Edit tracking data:

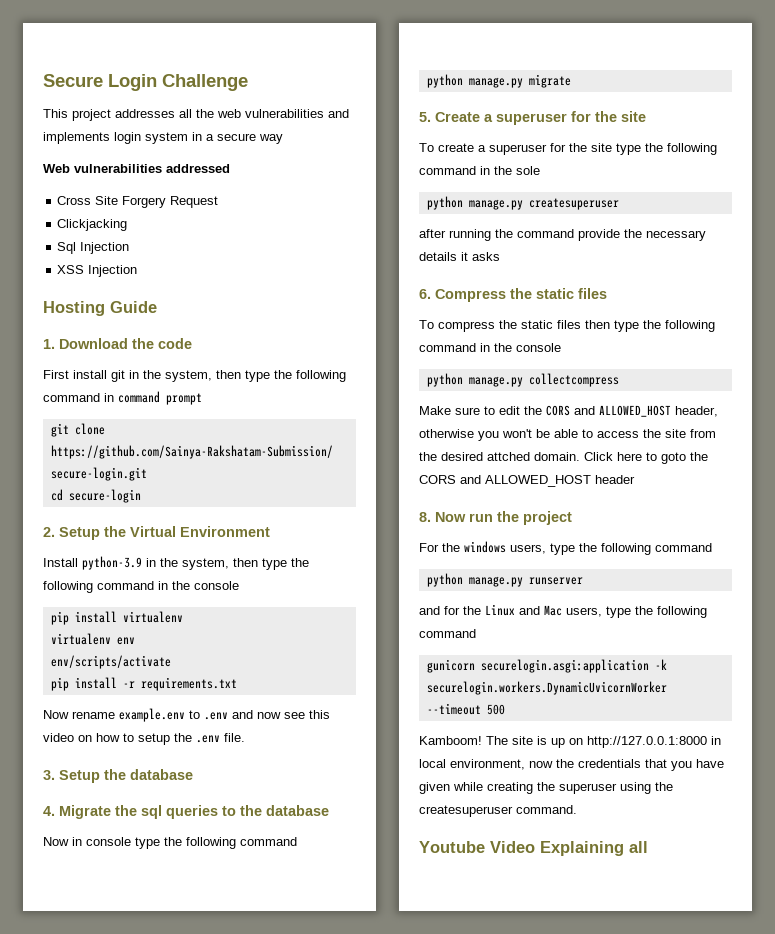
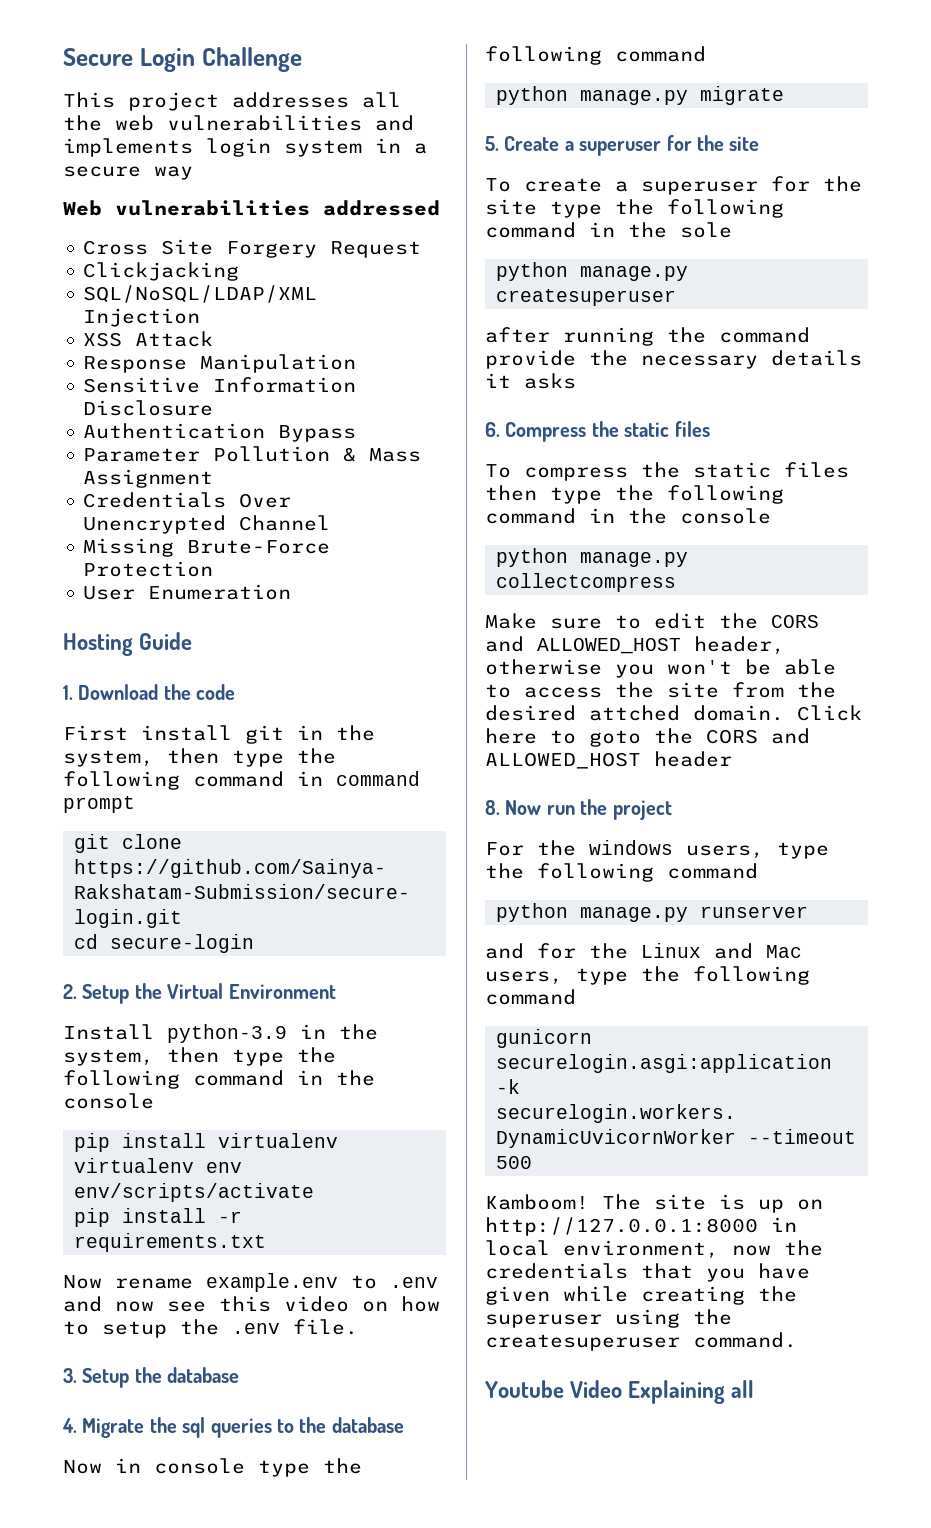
[57,242,77,254] Sql -> [83,285,318,303] SQL/NoSQL/LDAP/XML
[88,265,138,277] Injection -> [135,331,214,347] [83,354,357,373] [83,377,357,393] [83,400,214,416] [83,423,357,442] [83,446,422,462] [83,469,214,488] [83,492,292,508] [83,515,331,534] [83,538,331,557] [83,561,214,577] [83,584,292,600] Attack // Response Manipulation // Sensitive Information Disclosure // Authentication Bypass // Parameter Pollution & Mass Assignment // Credentials Over Unencrypted Channel // Missing Brute-Force Protection // User Enumeration

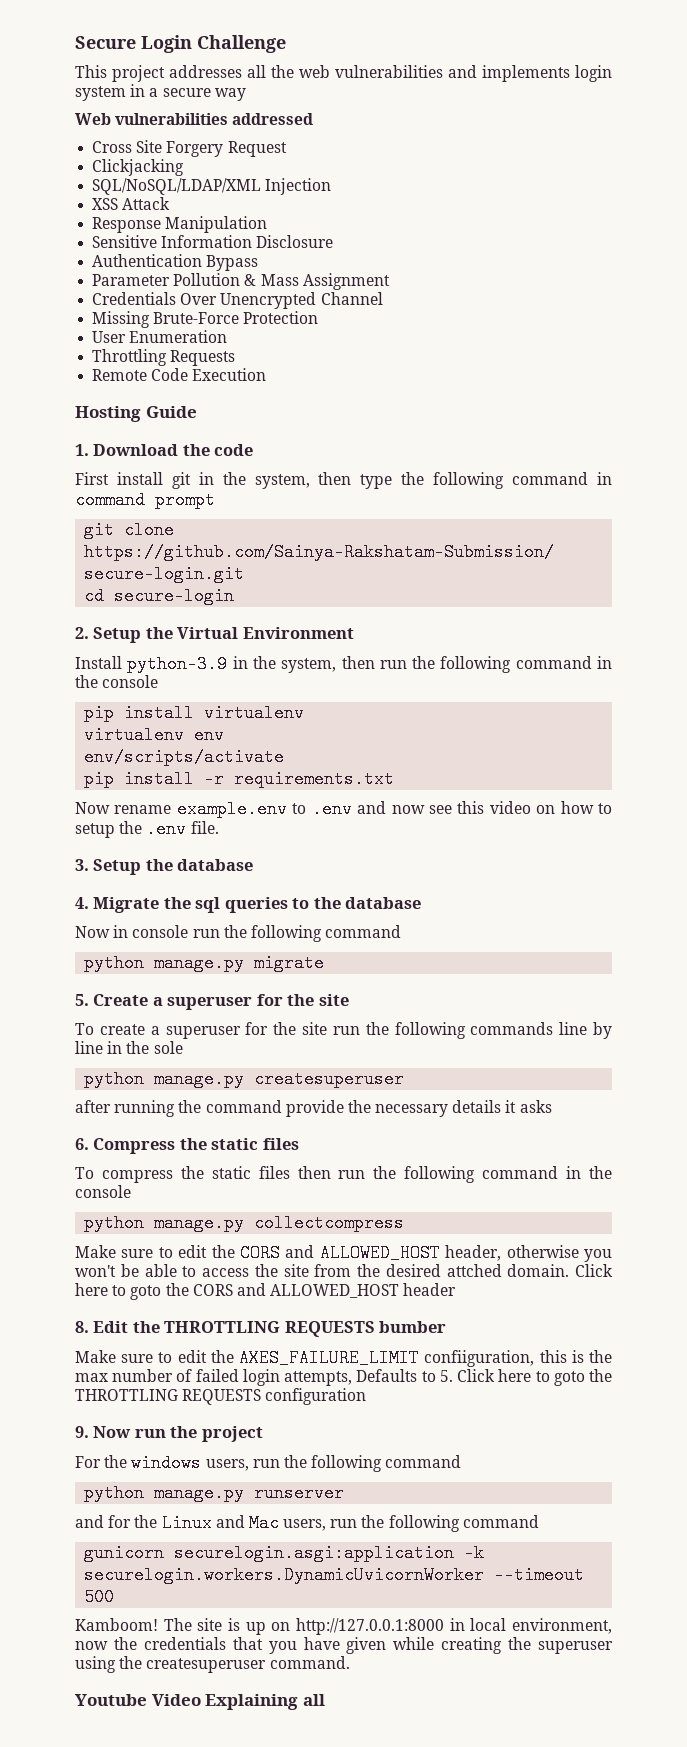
(292, 592) none -> [92,349,236,366] [92,368,267,381] // Throttling Requests // Remote Code Execution
[232,1049,284,1066] type -> [379,660,407,669] run
[258,1460,310,1477] type -> [192,929,220,938] run
[550,199,784,218] [485,222,576,238] type the following command -> [332,1022,612,1039] [75,1041,103,1054] run the following commands line by line
[550,487,602,504] type -> [338,1170,366,1179] run
(500, 807) none -> [93,1321,447,1337] [75,1349,612,1367] [75,1369,612,1386] [75,1388,367,1405] [75,1426,89,1438] Edit the THROTTLING REQUESTS bumber // Make sure to edit the AXES_FAILURE_LIMIT confiiguration, this is the max number of failed login attempts, Defaults to 5. Click here to goto the THROTTLING REQUESTS configuration // 9.
[777,842,829,859] type -> [252,1459,280,1468] run
[576,968,628,985] type -> [330,1519,358,1528] run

The task: Determine how many lines above contain "none" as a word or string. Give the number alone.

Written reply: 2